• **Items from a dataset**
--

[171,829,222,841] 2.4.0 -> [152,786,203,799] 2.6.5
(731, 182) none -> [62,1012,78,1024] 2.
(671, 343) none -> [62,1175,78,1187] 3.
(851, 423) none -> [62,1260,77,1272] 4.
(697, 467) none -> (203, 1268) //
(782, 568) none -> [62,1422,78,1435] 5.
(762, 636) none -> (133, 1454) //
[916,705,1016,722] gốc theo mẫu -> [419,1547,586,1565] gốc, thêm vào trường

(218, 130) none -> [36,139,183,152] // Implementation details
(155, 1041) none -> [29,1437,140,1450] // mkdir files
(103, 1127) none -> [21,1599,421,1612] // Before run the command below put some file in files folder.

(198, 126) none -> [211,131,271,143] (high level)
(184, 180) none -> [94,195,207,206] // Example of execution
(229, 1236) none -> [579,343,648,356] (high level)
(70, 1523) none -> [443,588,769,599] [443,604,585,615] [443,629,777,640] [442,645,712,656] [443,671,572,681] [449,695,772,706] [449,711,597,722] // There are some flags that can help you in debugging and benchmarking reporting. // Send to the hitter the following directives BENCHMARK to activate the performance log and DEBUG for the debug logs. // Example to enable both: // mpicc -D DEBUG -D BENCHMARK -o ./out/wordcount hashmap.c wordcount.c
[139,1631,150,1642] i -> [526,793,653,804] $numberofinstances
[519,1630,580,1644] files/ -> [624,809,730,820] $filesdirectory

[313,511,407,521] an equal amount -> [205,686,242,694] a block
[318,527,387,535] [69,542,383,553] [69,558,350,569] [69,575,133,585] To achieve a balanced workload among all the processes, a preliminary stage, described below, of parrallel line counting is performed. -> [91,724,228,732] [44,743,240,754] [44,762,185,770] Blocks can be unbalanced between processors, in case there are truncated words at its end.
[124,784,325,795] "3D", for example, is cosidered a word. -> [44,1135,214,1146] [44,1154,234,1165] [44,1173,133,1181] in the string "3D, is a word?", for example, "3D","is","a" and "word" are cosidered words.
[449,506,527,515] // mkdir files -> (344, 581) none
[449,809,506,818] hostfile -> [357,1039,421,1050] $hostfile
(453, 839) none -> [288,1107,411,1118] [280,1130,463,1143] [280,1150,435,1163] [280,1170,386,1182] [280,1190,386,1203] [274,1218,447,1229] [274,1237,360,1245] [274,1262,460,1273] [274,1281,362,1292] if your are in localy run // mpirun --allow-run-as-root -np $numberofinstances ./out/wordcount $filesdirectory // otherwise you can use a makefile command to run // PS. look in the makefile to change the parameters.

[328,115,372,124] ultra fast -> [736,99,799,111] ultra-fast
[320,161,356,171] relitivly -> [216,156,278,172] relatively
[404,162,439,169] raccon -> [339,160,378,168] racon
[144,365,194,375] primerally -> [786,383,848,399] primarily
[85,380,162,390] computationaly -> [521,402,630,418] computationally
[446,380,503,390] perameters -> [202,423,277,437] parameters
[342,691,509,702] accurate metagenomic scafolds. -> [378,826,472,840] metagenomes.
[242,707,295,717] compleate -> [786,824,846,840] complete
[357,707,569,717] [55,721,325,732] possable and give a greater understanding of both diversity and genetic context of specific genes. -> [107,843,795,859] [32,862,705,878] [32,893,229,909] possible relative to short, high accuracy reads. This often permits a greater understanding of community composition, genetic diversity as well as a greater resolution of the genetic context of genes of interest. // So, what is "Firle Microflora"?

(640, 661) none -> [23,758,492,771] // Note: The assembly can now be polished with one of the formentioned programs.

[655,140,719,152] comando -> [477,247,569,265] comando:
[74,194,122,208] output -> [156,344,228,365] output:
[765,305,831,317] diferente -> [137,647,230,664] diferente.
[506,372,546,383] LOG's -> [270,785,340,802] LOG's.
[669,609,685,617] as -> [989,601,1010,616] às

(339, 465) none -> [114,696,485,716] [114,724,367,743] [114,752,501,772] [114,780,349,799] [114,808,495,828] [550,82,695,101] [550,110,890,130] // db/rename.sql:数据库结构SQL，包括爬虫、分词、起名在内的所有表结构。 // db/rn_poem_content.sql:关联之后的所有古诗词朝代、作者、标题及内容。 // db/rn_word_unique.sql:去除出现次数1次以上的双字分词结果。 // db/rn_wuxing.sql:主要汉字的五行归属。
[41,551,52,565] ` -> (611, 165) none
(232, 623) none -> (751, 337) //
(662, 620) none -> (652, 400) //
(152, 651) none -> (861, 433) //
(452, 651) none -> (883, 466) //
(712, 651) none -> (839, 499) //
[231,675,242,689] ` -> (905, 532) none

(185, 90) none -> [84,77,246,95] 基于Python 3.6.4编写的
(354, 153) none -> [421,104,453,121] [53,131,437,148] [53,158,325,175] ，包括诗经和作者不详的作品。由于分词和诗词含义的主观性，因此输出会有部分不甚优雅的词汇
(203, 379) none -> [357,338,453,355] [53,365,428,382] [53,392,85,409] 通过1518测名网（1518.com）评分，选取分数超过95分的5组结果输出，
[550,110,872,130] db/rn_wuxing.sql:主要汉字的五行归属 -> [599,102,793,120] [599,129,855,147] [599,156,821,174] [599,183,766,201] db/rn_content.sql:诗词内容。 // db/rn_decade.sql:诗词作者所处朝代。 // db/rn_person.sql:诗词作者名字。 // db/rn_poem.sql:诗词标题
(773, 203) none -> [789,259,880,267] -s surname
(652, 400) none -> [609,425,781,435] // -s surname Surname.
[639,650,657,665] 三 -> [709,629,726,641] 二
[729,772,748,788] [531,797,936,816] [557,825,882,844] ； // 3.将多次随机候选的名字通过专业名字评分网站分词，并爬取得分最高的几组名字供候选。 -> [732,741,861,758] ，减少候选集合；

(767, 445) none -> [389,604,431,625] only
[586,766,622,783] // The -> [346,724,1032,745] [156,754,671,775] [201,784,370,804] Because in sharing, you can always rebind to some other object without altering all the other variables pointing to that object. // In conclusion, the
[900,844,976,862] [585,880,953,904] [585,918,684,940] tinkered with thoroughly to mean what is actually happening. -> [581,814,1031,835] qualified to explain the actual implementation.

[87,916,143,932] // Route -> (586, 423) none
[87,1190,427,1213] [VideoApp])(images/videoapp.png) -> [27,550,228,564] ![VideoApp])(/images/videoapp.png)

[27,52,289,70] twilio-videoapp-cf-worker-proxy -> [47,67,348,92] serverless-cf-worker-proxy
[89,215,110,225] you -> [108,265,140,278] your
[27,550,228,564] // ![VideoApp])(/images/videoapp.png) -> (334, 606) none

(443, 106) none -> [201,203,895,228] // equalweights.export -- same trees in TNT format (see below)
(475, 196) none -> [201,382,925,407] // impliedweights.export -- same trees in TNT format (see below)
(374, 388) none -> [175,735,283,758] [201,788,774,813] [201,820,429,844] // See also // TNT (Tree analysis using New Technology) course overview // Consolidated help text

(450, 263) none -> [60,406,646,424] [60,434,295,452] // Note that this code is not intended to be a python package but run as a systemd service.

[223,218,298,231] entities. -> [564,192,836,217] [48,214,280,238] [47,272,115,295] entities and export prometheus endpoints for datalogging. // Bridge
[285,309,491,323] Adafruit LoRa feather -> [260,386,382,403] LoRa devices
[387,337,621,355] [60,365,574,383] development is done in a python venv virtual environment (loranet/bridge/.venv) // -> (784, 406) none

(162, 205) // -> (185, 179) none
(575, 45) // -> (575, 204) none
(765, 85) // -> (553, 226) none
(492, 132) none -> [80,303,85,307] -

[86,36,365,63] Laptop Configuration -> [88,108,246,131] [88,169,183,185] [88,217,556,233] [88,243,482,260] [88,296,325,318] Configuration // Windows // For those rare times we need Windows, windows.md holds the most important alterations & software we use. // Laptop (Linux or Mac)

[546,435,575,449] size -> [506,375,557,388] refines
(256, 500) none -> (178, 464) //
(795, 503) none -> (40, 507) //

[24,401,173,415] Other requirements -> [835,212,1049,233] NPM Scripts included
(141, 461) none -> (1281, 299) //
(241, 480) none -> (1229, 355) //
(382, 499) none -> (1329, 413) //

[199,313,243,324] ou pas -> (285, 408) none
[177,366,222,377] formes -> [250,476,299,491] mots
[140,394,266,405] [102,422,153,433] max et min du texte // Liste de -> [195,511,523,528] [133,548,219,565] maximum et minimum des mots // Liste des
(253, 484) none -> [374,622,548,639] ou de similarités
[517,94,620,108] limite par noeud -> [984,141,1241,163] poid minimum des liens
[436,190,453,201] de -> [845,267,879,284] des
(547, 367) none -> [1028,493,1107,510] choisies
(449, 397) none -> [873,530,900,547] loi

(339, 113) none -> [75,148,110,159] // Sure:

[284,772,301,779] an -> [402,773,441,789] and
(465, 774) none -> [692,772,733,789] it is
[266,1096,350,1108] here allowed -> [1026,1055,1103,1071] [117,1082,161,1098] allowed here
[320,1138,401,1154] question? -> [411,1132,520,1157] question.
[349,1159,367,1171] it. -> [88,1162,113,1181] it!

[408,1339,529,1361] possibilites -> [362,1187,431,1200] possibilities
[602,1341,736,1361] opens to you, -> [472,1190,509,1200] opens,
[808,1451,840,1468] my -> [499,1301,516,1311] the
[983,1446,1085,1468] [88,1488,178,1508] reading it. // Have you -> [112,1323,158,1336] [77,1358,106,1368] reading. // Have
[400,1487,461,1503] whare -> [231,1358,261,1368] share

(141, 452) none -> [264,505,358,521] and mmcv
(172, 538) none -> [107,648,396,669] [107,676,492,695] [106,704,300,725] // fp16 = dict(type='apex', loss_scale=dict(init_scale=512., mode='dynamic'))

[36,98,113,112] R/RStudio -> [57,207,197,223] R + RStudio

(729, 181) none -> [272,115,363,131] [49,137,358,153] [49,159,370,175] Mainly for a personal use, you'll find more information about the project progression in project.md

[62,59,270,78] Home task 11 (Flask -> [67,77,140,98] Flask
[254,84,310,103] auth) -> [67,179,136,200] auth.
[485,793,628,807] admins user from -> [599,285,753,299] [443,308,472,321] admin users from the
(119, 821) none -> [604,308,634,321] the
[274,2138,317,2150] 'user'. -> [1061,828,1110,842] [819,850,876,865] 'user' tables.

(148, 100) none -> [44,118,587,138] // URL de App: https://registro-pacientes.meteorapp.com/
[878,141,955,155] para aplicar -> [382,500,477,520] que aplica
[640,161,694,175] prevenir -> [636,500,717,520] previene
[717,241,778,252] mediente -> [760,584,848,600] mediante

--

• **Try it**
Number of lines above with the word "Note": state it alone.

• **Answer below**
2